• _WHAT YOU NEED TO DO_
For the word "celek", state how many lines of the records include it, with no other text.

BEGIN

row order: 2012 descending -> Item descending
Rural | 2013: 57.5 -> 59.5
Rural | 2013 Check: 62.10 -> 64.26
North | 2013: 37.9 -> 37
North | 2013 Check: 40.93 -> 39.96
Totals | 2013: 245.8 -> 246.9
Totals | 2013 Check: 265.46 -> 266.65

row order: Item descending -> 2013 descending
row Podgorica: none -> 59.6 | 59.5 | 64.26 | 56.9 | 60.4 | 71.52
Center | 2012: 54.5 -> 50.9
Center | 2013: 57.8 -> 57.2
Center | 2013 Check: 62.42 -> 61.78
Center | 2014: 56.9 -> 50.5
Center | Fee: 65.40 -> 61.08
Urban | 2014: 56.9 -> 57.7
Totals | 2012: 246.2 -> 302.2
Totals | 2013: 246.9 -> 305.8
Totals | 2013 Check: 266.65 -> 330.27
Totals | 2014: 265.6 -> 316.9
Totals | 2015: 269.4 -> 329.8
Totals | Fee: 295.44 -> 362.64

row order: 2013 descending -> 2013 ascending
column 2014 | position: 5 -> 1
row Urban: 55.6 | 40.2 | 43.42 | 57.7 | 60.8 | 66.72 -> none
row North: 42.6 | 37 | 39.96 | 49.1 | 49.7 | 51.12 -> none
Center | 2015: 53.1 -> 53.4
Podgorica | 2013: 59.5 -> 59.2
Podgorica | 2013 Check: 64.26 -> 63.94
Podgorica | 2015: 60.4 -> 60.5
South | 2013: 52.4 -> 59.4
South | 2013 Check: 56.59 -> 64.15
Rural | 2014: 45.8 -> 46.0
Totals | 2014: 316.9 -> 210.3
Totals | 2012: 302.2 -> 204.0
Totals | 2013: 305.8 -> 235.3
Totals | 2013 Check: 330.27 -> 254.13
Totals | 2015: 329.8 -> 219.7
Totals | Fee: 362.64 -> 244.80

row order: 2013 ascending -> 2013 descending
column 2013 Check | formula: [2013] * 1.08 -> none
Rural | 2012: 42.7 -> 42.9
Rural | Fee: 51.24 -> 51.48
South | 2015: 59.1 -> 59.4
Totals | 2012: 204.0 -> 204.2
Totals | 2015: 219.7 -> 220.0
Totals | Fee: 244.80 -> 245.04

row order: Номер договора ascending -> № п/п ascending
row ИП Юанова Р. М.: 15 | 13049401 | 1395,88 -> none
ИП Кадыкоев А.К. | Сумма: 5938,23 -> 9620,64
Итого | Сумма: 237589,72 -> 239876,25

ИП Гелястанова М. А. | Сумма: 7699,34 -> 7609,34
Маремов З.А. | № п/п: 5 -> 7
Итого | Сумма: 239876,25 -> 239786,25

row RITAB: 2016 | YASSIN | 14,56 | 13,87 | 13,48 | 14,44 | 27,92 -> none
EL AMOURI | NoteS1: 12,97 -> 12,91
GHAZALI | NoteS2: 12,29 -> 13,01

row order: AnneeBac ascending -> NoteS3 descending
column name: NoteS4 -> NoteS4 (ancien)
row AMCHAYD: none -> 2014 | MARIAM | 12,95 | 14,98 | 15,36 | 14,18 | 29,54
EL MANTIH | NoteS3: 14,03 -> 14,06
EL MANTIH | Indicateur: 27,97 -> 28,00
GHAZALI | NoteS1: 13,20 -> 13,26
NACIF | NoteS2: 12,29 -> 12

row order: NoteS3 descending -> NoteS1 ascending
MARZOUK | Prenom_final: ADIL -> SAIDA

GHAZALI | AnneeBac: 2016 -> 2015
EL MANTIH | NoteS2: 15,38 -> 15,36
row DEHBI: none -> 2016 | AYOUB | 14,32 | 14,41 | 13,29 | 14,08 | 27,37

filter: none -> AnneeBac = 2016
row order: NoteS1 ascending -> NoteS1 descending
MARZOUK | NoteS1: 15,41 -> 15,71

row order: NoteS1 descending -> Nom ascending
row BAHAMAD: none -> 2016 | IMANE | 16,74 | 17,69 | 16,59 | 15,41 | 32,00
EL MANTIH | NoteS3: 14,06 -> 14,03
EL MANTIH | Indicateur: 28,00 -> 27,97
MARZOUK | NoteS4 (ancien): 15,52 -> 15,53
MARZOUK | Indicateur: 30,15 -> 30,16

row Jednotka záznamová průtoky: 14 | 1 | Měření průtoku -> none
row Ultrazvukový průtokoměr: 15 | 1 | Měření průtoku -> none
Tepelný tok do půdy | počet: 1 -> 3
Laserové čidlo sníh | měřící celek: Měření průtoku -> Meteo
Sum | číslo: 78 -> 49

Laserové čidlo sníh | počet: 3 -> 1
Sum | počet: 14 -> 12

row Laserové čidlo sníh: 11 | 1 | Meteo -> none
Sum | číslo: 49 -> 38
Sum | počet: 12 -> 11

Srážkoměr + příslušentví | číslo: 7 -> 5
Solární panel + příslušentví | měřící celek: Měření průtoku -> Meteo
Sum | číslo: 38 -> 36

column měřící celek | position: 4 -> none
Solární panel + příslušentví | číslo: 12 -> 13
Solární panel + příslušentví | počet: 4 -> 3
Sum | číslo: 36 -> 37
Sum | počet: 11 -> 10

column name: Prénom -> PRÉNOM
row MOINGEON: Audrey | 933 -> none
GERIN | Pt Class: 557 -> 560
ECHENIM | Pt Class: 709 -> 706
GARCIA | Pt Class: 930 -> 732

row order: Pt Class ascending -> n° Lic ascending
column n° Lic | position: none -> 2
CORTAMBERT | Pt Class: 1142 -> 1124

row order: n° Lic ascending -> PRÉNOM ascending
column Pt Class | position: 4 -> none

END

• _RESPONSE TO THIS TASK_
3